> ... on my Macbook Max M5 128 GB
Local development for who? How many of y'all are rocking 128GB of memory? Am I reading Apple's site correctly that it's a $10,000 laptop?
A 27B model can fit easily on a 32GB VRAM card (e.g. 5090) or a 32GB computer in RAM at FP8/Q8 (unsloth have 28.6GB Q8 files).
For 24GB VRAM cards (e.g. 4090) you can use Q6_K (22.5GB) or Q5_K_M (19.5GB) quants, possibly offloading some of the weights to RAM.
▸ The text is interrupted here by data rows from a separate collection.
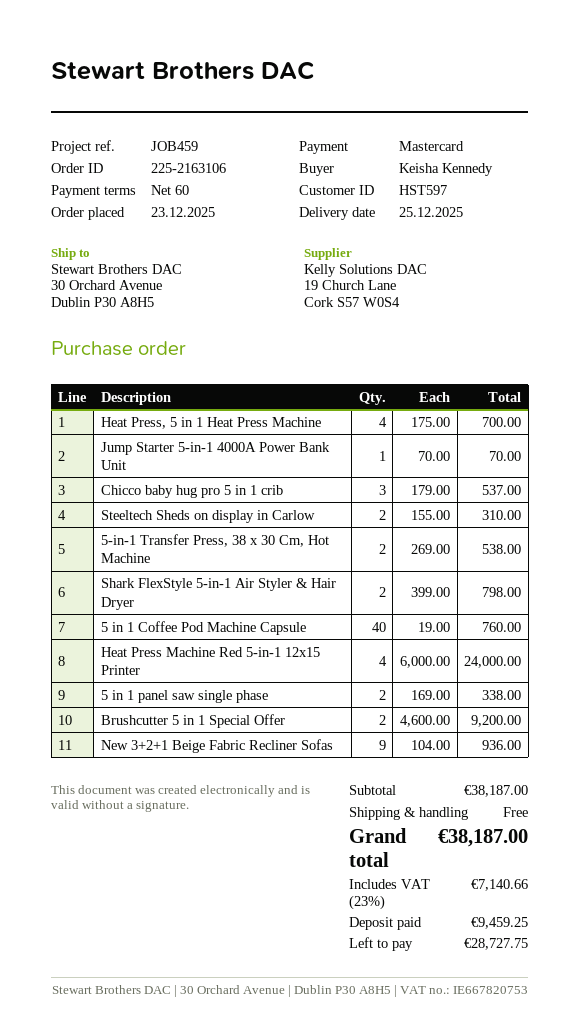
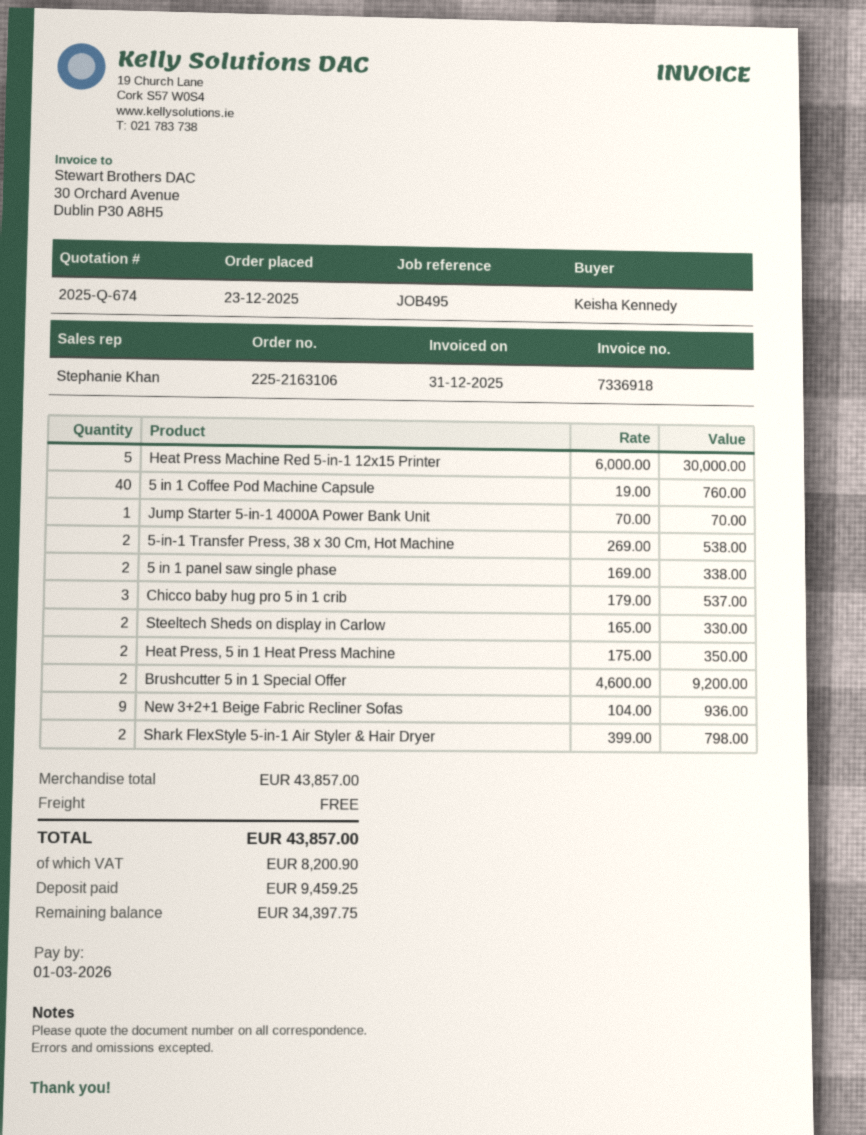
reference: JOB459 -> JOB495
Heat Press, 5 in 1 Heat Press Machine: 4 x 175.00 = 700.00 -> 2 x 175.00 = 350.00
Steeltech Sheds on display in Carlow: 2 x 155.00 = 310.00 -> 2 x 165.00 = 330.00
Heat Press Machine Red 5-in-1 12x15 Printer: 4 x 6000.00 = 24000.00 -> 5 x 6000.00 = 30000.00
subtotal: 38187.00 -> 43857.00
tax: 7140.66 -> 8200.90
total: 38187.00 -> 43857.00
balance: 28727.75 -> 34397.75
I'm on 128GB ram strix halo, bought framework desktop for a few thousand CAD back when everyone was calling framework desktop overpriced
It wasn't $10k a month ago
I work with a lot of 3D graphics and geo stuff so I can hit the ceiling with my 48 GB mac. It's not all LLM work. I prioritized more storage than RAM with my budget. Being able to run local llms has greatly helped me understand how they work. For day to day dev I pay for Gemini or Claude.
Think commercial. My company invested in a local rig since privacy is important to our customers and sometimes I want to use these models on private data.
Qwen3.6 runs great on GPU with 24GB VRAM. You could get used 3090 for it.
You don't need nearly that much RAM to run Qwen 3.6 27B, though. qwen3.6:27b-q4_K_M is only 17GB, for example.